MAKEFLAGS="TOPDIR=.. -f ../Makefile COMMITID=${COMMITID} "

MAKEFLAGS+="EFIDIR=%{efidir} PKGNAME=shim RELEASE=%{release} "

MAKEFLAGS+="ENABLE_SHIM_HASH=true "

if [ -f "%{SOURCE1}" ]; then

	MAKEFLAGS="$MAKEFLAGS VENDOR_CERT_FILE=%{SOURCE1}"

fi

%if 0%{?dbxfile}

if [ -f "%{SOURCE2}" ]; then

	MAKEFLAGS="$MAKEFLAGS VENDOR_DBX_FILE=%{SOURCE2}"

fi

%endif

cd build-%{efiarch}

make ${MAKEFLAGS} \

	DEFAULT_LOADER='\\\\grub%{efiarch}.efi' \

	DESTDIR=${RPM_BUILD_ROOT} \

	install-as-data install-debuginfo install-debugsource

cd ..

cd build-%{efialtarch}

setarch linux32 make ${MAKEFLAGS} \

	ARCH=%{efialtarch} \

	DEFAULT_LOADER='\\\\grub%{efialtarch}.efi' \

	DESTDIR=${RPM_BUILD_ROOT} \

	install-as-data install-debuginfo install-debugsource

cd ..

%files

%license COPYRIGHT

%dir %{shimrootdir}

%dir %{shimversiondir}

%dir %{shimdir}

%{shimdir}/*.efi

%{shimdir}/*.hash

%{shimdir}/*.CSV

%files -n shim-unsigned-%{efialtarch}

%license COPYRIGHT

%dir %{shimrootdir}

%dir %{shimversiondir}

%dir %{shimaltdir}

%{shimaltdir}/*.efi

%{shimaltdir}/*.hash

%{shimaltdir}/*.CSV

%files debuginfo -f build-%{efiarch}/debugfiles.list

%files -n shim-unsigned-%{efialtarch}-debuginfo -f build-%{efialtarch}/debugfiles.list

%files debugsource -f build-%{efiarch}/debugsource.list

%changelog

* Thu Apr 01 2021 Peter Jones <pjones@redhat.com> - 15.4-4

- Fix the sbat data to actually match /this/ product.

  Resolves: CVE-2020-14372

  Resolves: CVE-2020-25632

  Resolves: CVE-2020-25647

  Resolves: CVE-2020-27749

  Resolves: CVE-2020-27779

  Resolves: CVE-2021-20225

  Resolves: CVE-2021-20233

* Wed Mar 31 2021 Peter Jones <pjones@redhat.com> - 15.4-3

- Build with the correct certificate trust list for this OS.

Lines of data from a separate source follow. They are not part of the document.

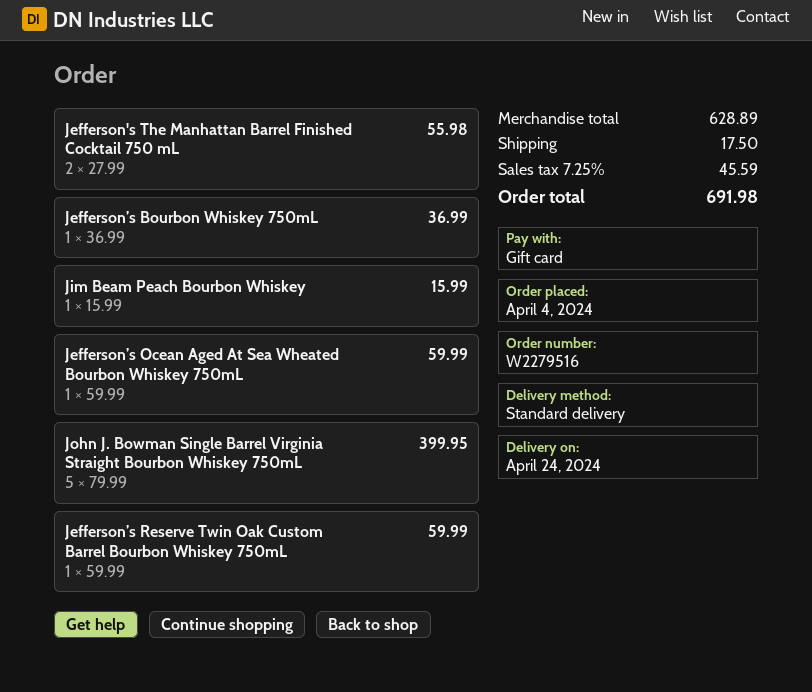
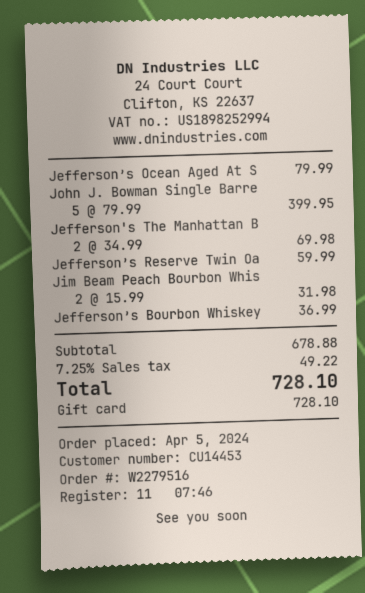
order date: 2024-04-04 -> 2024-04-05
Jefferson's The Manhattan Barrel Finished Cocktail 750 mL: 2 x 27.99 = 55.98 -> 2 x 34.99 = 69.98
Jim Beam Peach Bourbon Whiskey: 1 x 15.99 = 15.99 -> 2 x 15.99 = 31.98
Jefferson’s Ocean Aged At Sea Wheated Bourbon Whiskey 750mL: 1 x 59.99 = 59.99 -> 1 x 79.99 = 79.99
subtotal: 628.89 -> 678.88
shipping: 17.50 -> none
tax: 7.25% = 45.59 -> 7.25% = 49.22
total: 691.98 -> 728.10

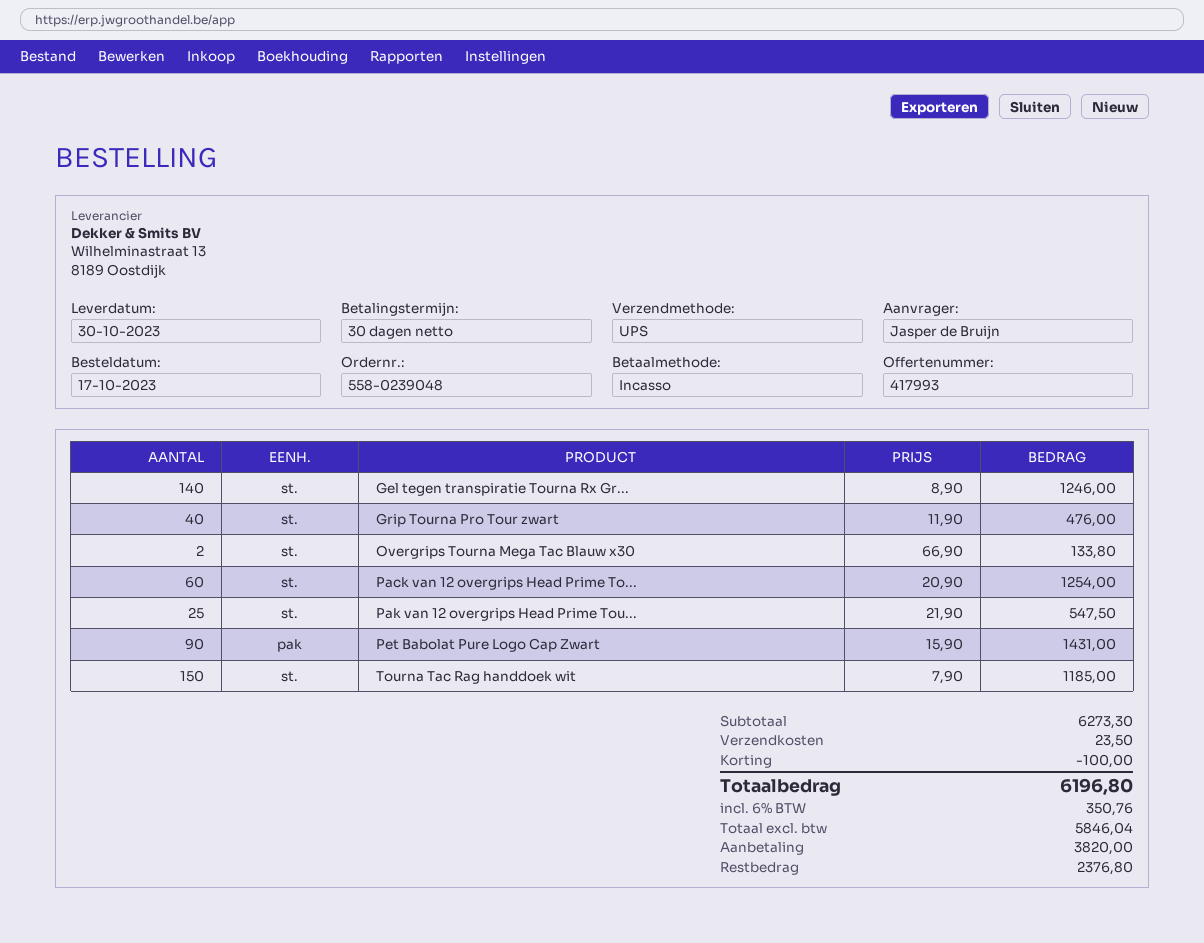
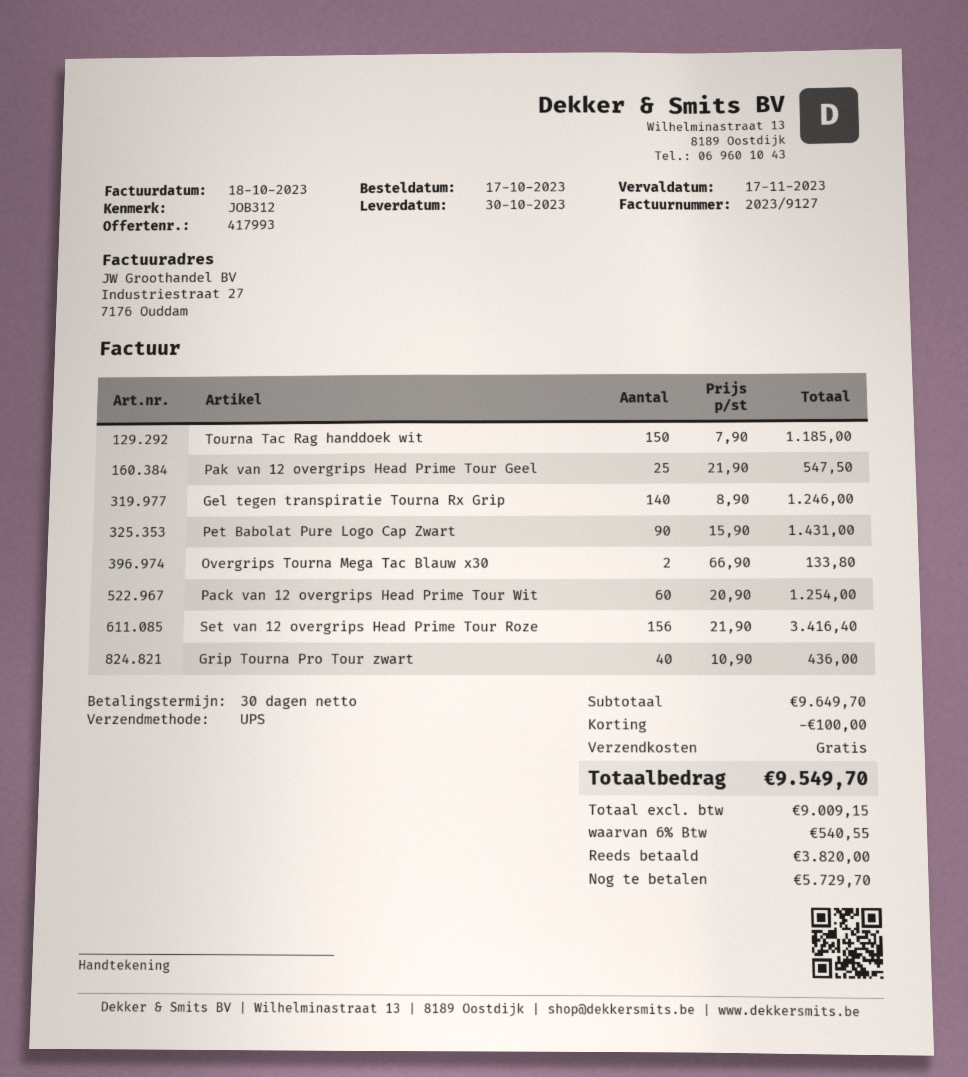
Grip Tourna Pro Tour zwart: 40 x 11.90 = 476.00 -> 40 x 10.90 = 436.00
Set van 12 overgrips Head Prime Tour Roze: none -> 156 x 21.90 = 3416.40
subtotal: 6273.30 -> 9649.70
shipping: 23.50 -> 0.00
net: 5846.04 -> 9009.15
tax: 6% = 350.76 -> 6% = 540.55
total: 6196.80 -> 9549.70
balance: 2376.80 -> 5729.70

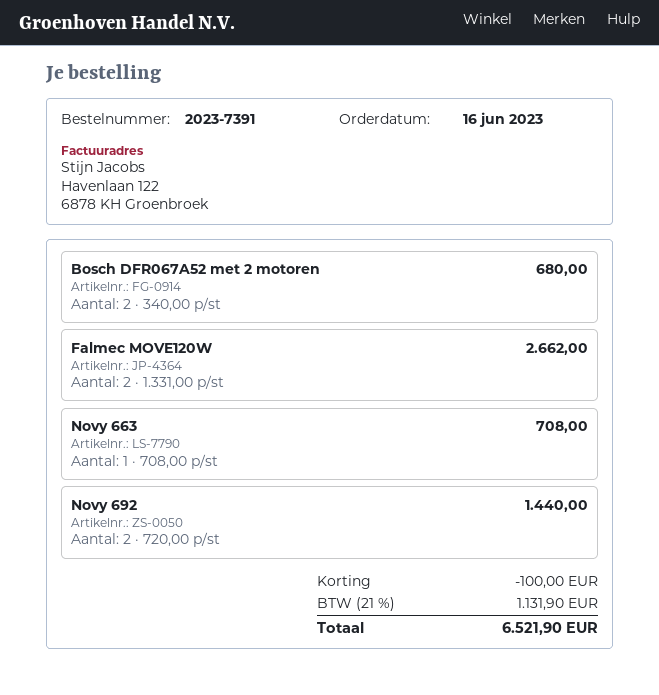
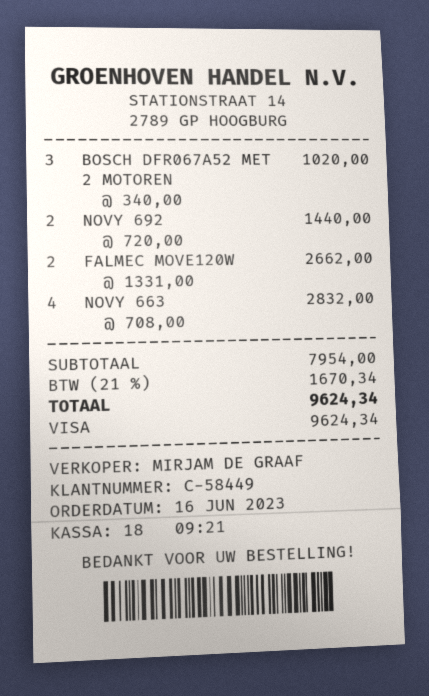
Bosch DFR067A52 met 2 motoren: 2 x 340.00 = 680.00 -> 3 x 340.00 = 1020.00
Novy 663: 1 x 708.00 = 708.00 -> 4 x 708.00 = 2832.00
discount: 100.00 -> none
tax: 21% = 1131.90 -> 21% = 1670.34
total: 6521.90 -> 9624.34

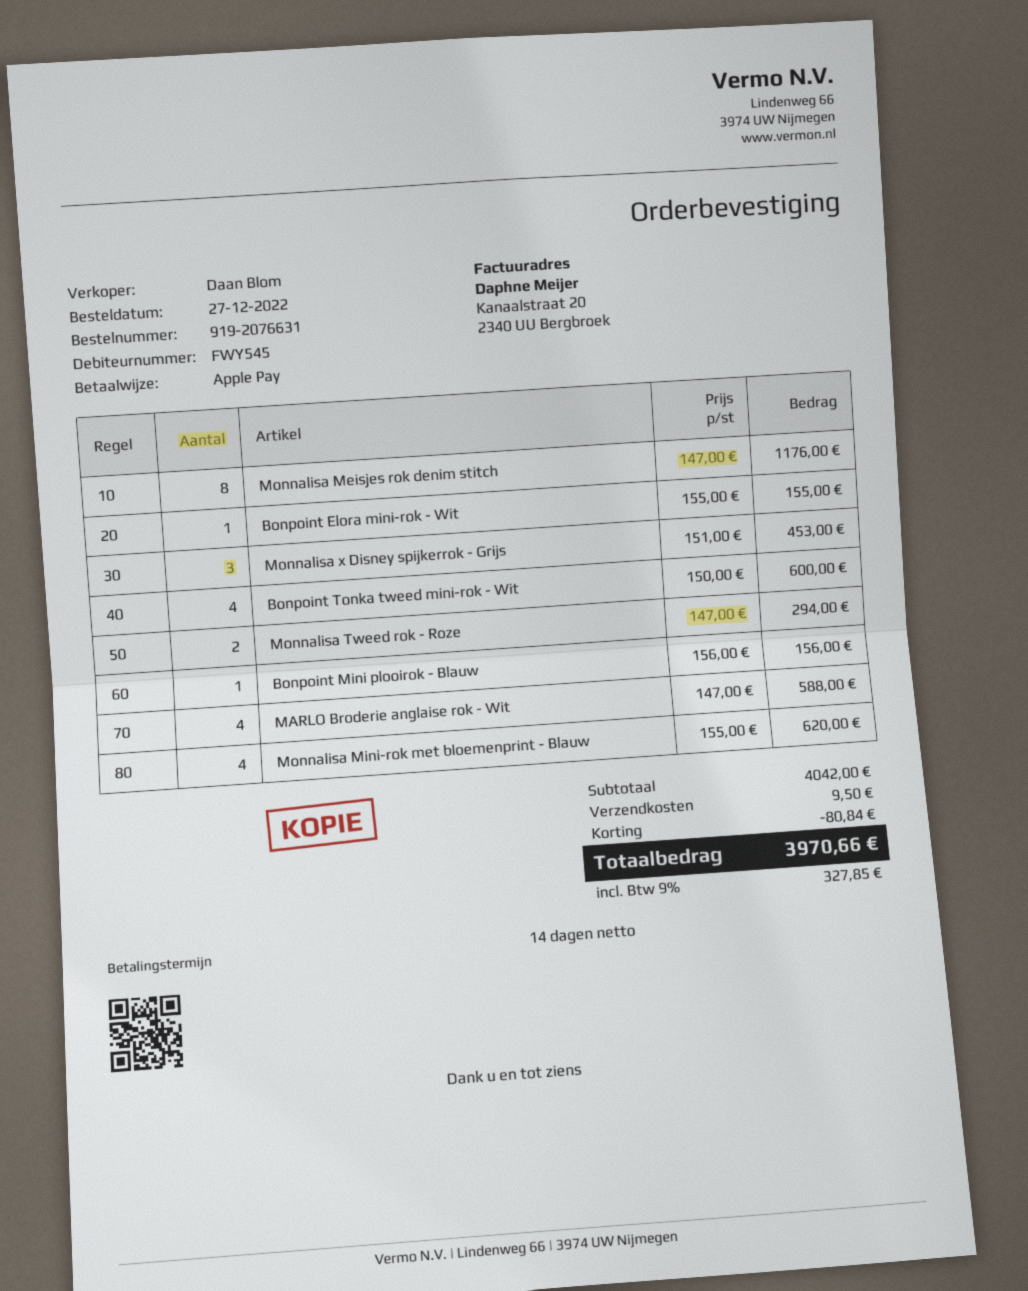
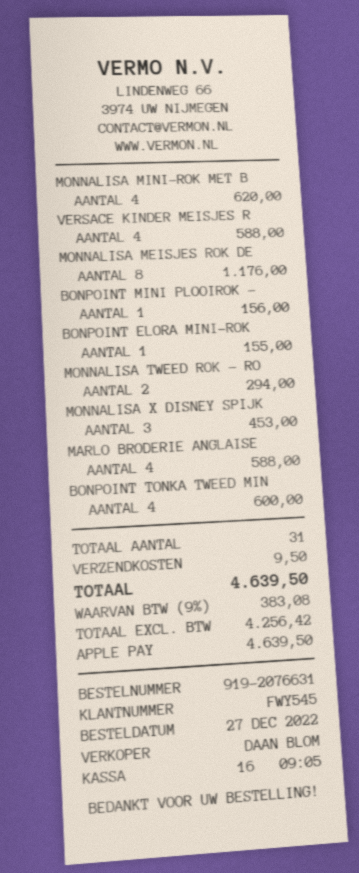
VERSACE KINDER MEISJES R: none -> 4 for 588.00
discount: 80.84 -> none
tax: 9% = 327.85 -> 9% = 383.08
total: 3970.66 -> 4639.50

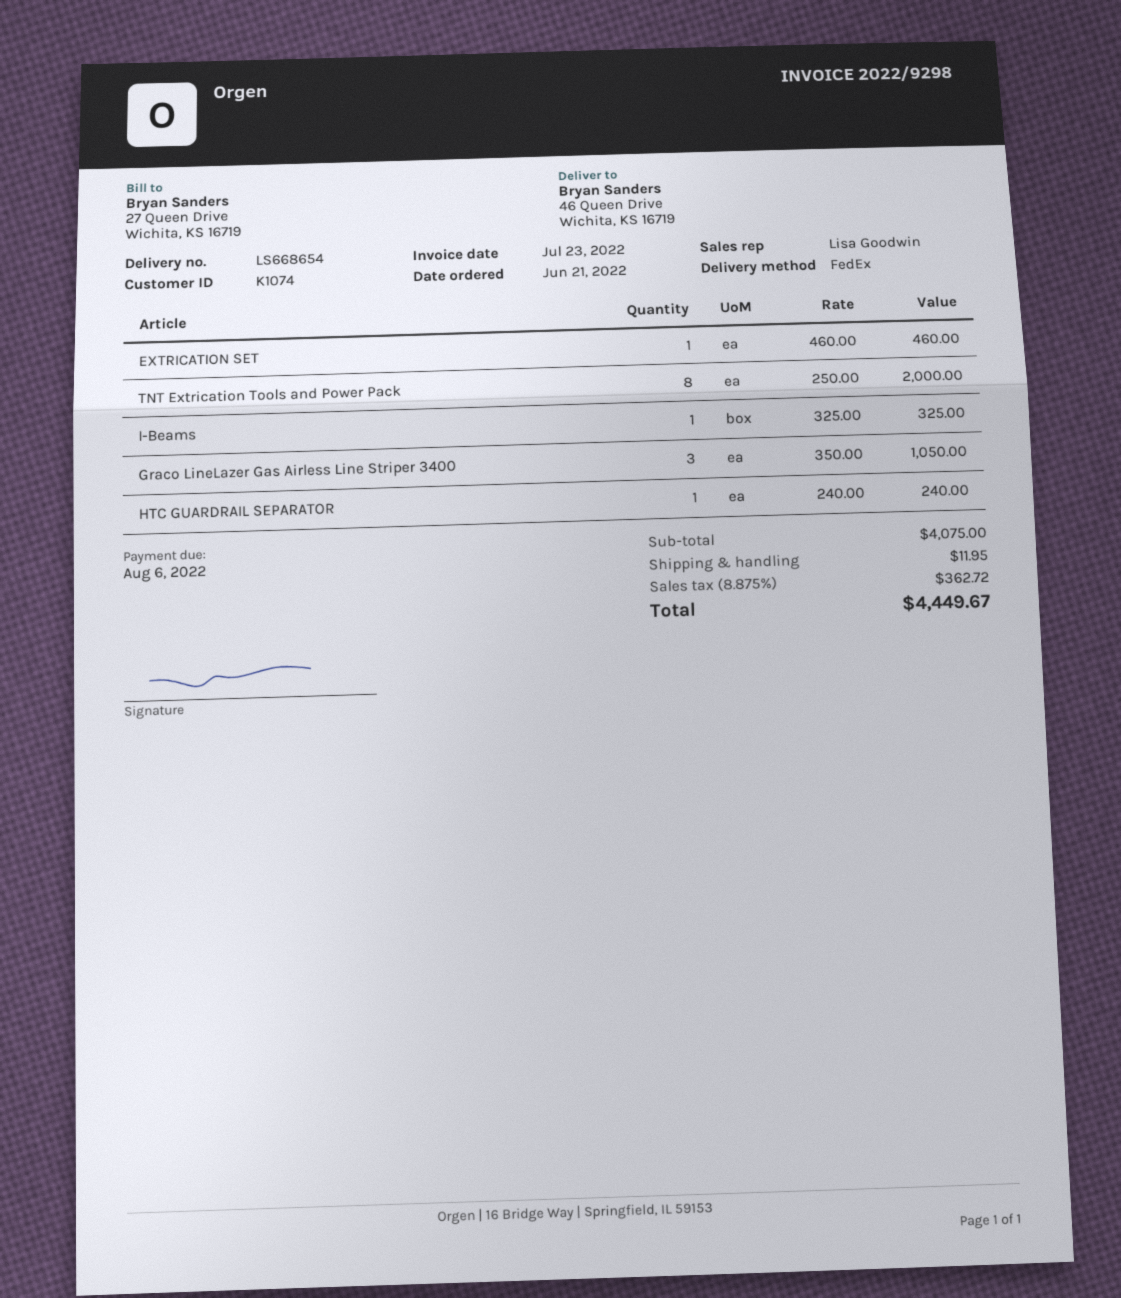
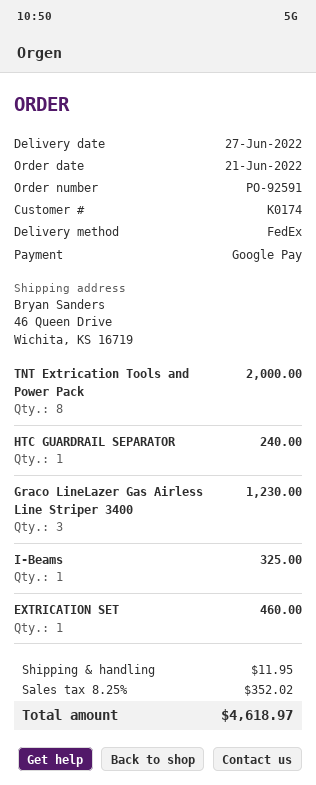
customer number: K1074 -> K0174
Graco LineLazer Gas Airless Line Striper 3400: 3 for 1050.00 -> 3 for 1230.00
tax: 8.875% = 362.72 -> 8.25% = 352.02
total: 4449.67 -> 4618.97

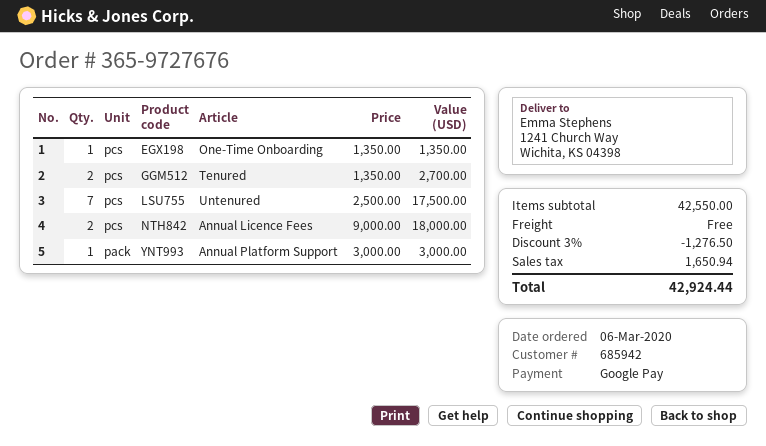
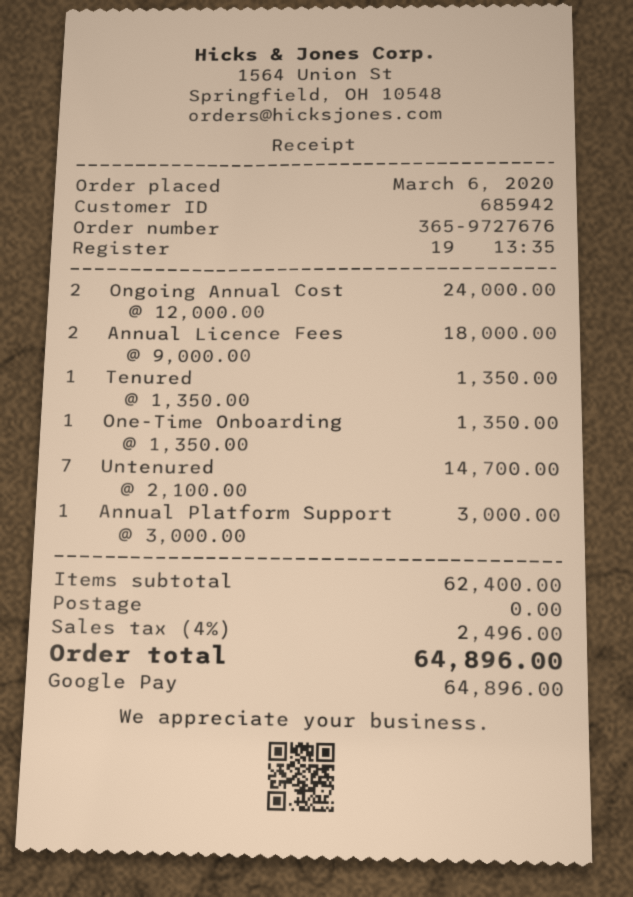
Tenured: 2 x 1350.00 = 2700.00 -> 1 x 1350.00 = 1350.00
Untenured: 7 x 2500.00 = 17500.00 -> 7 x 2100.00 = 14700.00
Ongoing Annual Cost: none -> 2 x 12000.00 = 24000.00
subtotal: 42550.00 -> 62400.00
discount: 3% = 1276.50 -> none
tax: 1650.94 -> 2496.00
total: 42924.44 -> 64896.00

  Resolves: CVE-2020-14372

  Resolves: CVE-2020-25632

  Resolves: CVE-2020-25647

  Resolves: CVE-2020-27749

  Resolves: CVE-2020-27779

  Resolves: CVE-2021-20225

  Resolves: CVE-2021-20233

* Wed Mar 31 2021 Peter Jones <pjones@redhat.com> - 15.4-2

- Fix the ia32 build.

  Resolves: CVE-2020-14372

  Resolves: CVE-2020-25632

  Resolves: CVE-2020-25647

  Resolves: CVE-2020-27749

  Resolves: CVE-2020-27779

  Resolves: CVE-2021-20225

  Resolves: CVE-2021-20233

* Tue Mar 30 2021 Peter Jones <pjones@redhat.com> - 15.4-1

- Update to shim 15.4

  - Support for revocations via the ".sbat" section and SBAT EFI variable

  - A new unit test framework and a bunch of unit tests

  - No external gnu-efi dependency

  - Better CI

  Resolves: CVE-2020-14372

  Resolves: CVE-2020-25632

  Resolves: CVE-2020-25647

  Resolves: CVE-2020-27749

  Resolves: CVE-2020-27779

  Resolves: CVE-2021-20225

  Resolves: CVE-2021-20233

* Wed Mar 24 2021 Peter Jones <pjones@redhat.com> - 15.3-0~1

- Update to shim 15.3

  - Support for revocations via the ".sbat" section and SBAT EFI variable

  - A new unit test framework and a bunch of unit tests

  - No external gnu-efi dependency

  - Better CI

  Resolves: CVE-2020-14372

  Resolves: CVE-2020-25632

  Resolves: CVE-2020-25647

  Resolves: CVE-2020-27749

  Resolves: CVE-2020-27779

  Resolves: CVE-2021-20225

  Resolves: CVE-2021-20233

* Wed Jun 05 2019 Javier Martinez Canillas <javierm@redhat.com> - 15-3

- Make EFI variable copying fatal only on secureboot enabled systems

  Resolves: rhbz#1715878

- Fix booting shim from an EFI shell using a relative path

  Resolves: rhbz#1717064

* Tue Feb 12 2019 Peter Jones <pjones@redhat.com> - 15-2

- Fix MoK mirroring issue which breaks kdump without intervention

  Related: rhbz#1668966

* Fri Jul 20 2018 Peter Jones <pjones@redhat.com> - 15-1

- Update to shim 15

* Tue Sep 19 2017 Peter Jones <pjones@redhat.com> - 13-3

- Actually update to the *real* 13 final.

  Related: rhbz#1489604

* Thu Aug 31 2017 Peter Jones <pjones@redhat.com> - 13-2

- Actually update to 13 final.

* Fri Aug 18 2017 Peter Jones <pjones@redhat.com> - 13-1

- Make a new shim-unsigned-x64 package like the shim-unsigned-aarch64 one.

- This will (eventually) supersede what's in the "shim" package so we can

  make "shim" hold the signed one, which will confuse fewer people.